%%

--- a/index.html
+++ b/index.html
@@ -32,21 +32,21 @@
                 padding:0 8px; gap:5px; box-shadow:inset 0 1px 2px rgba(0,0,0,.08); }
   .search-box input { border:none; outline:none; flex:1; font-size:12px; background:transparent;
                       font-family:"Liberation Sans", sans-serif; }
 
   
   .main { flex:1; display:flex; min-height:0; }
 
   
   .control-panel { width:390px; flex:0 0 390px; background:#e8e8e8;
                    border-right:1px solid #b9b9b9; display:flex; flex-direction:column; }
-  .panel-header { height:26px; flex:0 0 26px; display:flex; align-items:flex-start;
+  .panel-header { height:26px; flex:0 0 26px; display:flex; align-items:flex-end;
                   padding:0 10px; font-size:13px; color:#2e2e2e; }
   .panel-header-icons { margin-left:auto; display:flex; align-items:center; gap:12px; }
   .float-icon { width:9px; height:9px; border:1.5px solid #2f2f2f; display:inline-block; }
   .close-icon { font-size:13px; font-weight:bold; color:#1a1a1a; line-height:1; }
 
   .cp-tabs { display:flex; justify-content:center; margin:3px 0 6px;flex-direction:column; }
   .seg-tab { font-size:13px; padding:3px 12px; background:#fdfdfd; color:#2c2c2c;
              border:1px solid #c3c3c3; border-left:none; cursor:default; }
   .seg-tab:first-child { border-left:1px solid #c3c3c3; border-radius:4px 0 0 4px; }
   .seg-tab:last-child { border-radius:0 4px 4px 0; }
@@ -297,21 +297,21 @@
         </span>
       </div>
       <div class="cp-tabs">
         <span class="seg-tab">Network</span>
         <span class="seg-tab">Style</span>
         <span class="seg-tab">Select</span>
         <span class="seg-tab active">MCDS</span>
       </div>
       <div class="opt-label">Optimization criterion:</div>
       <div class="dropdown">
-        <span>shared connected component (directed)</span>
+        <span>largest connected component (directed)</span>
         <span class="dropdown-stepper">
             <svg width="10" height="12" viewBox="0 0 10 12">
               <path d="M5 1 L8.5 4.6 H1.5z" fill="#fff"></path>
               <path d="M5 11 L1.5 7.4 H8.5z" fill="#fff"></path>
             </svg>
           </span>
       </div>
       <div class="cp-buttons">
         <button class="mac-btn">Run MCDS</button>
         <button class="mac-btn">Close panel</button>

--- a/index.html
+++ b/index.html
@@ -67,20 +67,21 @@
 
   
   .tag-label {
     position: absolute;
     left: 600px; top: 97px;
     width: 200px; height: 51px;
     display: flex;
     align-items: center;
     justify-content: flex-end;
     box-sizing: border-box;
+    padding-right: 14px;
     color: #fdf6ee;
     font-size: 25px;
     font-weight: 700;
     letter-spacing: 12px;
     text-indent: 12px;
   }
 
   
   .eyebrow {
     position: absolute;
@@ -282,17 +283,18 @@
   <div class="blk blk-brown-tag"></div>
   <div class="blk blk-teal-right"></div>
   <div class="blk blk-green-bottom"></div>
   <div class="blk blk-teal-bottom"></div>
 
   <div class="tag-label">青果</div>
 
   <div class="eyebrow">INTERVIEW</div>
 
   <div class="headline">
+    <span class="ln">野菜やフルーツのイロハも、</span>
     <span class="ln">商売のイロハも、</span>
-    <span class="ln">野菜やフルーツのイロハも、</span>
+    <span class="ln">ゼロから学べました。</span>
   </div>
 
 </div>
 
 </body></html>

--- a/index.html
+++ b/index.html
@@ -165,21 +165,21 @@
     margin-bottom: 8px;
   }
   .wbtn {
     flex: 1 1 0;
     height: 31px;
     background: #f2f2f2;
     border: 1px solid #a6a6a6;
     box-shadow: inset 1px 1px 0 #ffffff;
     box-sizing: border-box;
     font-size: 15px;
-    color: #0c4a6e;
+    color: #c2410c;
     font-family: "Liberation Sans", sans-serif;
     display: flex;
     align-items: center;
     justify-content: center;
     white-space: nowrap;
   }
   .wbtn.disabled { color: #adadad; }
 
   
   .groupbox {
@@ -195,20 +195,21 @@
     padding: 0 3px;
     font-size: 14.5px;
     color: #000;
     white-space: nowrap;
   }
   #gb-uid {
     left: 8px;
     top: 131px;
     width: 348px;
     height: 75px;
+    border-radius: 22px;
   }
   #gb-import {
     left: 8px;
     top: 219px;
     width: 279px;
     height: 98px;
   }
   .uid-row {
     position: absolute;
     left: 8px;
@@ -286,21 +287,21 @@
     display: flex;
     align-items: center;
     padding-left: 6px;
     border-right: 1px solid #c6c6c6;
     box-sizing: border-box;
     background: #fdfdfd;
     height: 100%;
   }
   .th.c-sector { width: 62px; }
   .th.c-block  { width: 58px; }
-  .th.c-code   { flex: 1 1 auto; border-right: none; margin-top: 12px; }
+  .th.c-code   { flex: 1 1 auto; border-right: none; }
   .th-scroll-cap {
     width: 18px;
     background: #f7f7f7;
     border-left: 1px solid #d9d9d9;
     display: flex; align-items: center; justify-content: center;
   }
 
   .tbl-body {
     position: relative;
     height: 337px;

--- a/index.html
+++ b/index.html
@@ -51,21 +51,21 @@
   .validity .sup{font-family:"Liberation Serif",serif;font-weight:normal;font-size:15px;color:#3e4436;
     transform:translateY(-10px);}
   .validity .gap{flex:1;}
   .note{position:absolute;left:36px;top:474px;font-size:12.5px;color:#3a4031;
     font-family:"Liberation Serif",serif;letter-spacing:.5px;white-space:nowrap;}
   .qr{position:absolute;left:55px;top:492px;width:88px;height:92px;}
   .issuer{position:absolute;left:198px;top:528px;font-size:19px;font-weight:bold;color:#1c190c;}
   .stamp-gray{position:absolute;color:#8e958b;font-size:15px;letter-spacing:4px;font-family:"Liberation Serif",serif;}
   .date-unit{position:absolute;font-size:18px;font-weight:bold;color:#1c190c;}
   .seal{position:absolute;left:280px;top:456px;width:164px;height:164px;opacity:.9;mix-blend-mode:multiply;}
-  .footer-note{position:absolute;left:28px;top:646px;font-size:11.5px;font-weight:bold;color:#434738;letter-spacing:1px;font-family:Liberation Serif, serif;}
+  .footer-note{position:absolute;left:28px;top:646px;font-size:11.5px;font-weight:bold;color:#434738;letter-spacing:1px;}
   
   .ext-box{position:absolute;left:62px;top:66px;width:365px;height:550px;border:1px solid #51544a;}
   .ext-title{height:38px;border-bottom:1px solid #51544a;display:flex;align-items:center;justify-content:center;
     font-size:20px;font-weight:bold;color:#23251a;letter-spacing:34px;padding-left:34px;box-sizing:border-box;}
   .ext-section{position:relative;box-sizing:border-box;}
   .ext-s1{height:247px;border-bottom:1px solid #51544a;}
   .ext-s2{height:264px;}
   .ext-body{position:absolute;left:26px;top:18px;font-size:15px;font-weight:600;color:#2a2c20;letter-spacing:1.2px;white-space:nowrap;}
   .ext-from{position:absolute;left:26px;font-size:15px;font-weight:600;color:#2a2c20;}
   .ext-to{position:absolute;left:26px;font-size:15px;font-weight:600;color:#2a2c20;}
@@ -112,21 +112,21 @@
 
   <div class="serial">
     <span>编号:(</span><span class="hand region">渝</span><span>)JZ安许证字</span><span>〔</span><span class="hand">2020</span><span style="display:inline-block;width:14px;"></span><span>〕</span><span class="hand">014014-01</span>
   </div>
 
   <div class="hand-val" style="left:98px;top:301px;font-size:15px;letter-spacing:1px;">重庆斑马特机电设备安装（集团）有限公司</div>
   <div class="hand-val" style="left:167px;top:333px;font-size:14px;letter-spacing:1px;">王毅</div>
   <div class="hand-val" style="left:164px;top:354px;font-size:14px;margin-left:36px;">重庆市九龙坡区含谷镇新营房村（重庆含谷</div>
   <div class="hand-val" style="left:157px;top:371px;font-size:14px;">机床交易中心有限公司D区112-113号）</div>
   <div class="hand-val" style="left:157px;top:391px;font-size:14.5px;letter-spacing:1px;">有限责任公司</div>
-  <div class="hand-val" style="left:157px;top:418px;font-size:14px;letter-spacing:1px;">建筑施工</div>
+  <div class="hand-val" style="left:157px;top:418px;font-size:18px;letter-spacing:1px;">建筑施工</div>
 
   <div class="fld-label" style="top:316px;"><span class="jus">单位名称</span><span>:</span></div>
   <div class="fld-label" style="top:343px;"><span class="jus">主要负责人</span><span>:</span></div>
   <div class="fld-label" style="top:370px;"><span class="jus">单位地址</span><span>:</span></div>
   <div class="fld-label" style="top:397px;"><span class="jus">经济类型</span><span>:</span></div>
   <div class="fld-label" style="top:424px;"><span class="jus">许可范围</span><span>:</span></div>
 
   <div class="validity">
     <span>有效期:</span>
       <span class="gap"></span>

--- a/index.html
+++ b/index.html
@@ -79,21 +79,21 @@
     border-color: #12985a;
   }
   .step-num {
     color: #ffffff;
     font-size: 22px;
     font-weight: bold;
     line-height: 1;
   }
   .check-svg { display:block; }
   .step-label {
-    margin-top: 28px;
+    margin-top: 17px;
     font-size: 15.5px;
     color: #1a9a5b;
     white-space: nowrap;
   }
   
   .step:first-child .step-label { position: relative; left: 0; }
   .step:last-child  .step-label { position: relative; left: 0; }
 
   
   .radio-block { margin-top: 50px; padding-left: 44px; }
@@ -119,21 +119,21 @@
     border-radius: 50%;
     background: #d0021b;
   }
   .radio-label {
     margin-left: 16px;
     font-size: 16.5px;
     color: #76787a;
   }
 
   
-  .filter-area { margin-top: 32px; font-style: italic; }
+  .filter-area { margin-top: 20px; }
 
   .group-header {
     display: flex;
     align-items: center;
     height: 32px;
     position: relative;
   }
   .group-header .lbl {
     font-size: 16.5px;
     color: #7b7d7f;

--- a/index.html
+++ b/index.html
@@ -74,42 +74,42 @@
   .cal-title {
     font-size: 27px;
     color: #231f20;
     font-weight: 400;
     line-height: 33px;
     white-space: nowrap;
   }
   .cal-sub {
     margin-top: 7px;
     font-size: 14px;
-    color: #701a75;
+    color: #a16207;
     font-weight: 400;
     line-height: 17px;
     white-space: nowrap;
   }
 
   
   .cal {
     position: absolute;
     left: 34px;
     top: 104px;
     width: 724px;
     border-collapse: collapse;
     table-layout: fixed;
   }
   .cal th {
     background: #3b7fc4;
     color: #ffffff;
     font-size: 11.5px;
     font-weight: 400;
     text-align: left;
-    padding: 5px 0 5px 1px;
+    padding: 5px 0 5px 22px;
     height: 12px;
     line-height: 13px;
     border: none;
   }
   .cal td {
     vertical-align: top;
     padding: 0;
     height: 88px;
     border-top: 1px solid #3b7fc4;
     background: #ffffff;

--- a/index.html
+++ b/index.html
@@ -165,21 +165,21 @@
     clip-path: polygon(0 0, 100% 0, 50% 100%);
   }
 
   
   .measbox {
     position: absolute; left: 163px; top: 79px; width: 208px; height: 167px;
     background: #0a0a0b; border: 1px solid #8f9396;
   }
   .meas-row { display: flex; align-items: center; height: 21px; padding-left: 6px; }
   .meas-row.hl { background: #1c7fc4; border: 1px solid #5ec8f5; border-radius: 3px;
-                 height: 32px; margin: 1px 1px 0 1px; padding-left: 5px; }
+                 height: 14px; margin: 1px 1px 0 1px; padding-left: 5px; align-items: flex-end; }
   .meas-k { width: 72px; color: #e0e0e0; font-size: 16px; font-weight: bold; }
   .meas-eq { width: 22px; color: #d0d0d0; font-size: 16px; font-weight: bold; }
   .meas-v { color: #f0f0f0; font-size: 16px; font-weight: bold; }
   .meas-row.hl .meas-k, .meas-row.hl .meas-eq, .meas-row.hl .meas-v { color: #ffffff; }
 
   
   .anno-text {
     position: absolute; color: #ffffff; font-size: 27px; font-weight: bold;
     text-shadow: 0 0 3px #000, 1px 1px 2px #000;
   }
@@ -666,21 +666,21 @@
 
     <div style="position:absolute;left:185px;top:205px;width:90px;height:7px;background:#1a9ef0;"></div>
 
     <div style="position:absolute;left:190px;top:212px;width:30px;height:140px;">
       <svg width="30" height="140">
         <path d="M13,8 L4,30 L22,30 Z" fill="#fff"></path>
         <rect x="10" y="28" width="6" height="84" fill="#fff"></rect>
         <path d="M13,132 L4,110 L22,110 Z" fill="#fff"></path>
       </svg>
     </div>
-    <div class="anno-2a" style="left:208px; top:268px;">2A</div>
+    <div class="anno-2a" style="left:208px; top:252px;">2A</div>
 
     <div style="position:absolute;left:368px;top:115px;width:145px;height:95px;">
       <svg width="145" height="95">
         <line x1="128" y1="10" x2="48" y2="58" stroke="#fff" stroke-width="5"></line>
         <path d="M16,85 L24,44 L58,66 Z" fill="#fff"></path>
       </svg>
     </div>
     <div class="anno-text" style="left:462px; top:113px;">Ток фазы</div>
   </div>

%%

- What to do -
Extract each line holding the word "connected" from the records.

- Result of the exercise -
-        <span>shared connected component (directed)</span>
+        <span>largest connected component (directed)</span>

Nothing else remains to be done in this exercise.